Modification records
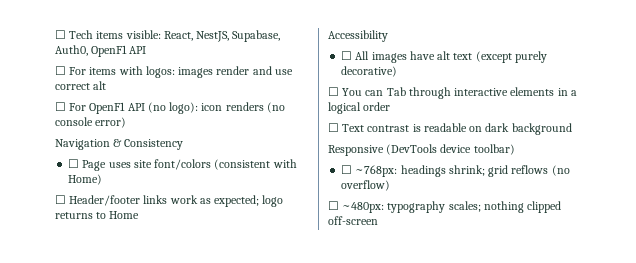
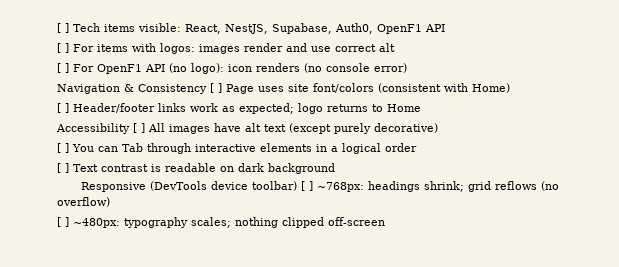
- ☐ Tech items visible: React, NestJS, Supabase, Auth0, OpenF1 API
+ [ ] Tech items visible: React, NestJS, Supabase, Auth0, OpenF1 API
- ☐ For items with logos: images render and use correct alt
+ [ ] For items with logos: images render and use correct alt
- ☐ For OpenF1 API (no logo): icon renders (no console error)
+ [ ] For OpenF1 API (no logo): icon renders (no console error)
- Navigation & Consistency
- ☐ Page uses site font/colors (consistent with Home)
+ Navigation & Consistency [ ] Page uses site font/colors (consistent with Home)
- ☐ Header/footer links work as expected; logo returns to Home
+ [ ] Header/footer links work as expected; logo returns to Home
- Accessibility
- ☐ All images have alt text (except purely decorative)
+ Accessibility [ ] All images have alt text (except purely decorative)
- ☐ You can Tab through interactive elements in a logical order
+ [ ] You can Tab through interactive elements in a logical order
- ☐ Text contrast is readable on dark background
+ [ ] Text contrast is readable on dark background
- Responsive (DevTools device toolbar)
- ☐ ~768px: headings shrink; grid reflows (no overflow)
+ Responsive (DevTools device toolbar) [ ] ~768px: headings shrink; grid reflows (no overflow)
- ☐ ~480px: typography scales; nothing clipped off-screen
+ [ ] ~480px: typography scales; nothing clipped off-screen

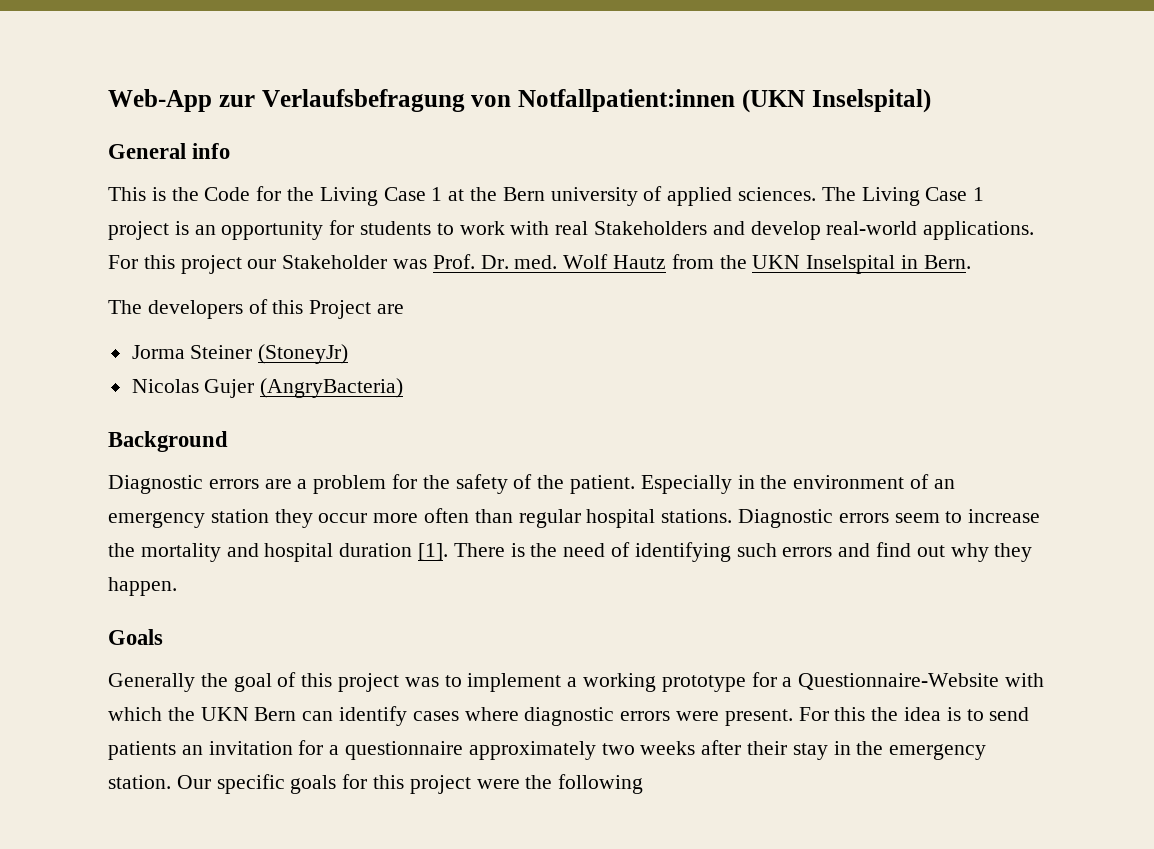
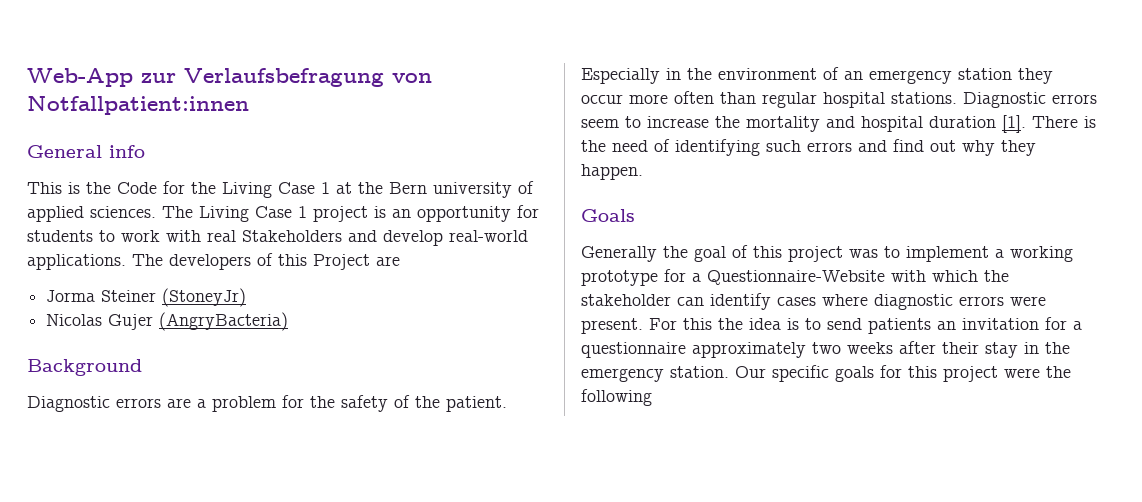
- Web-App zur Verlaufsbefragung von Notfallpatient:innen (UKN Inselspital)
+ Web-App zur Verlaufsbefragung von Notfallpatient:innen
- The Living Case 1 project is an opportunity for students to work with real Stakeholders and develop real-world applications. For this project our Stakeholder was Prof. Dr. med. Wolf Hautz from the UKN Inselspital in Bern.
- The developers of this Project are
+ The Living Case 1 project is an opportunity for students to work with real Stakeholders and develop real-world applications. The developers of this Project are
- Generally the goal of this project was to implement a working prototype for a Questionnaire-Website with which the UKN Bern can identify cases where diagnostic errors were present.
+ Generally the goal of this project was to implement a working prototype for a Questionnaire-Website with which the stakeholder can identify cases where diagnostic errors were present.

### Task
Among the entries, copy every line containing the word "device".

### Result of the exercise
- Responsive (DevTools device toolbar)
+ Responsive (DevTools device toolbar) [ ] ~768px: headings shrink; grid reflows (no overflow)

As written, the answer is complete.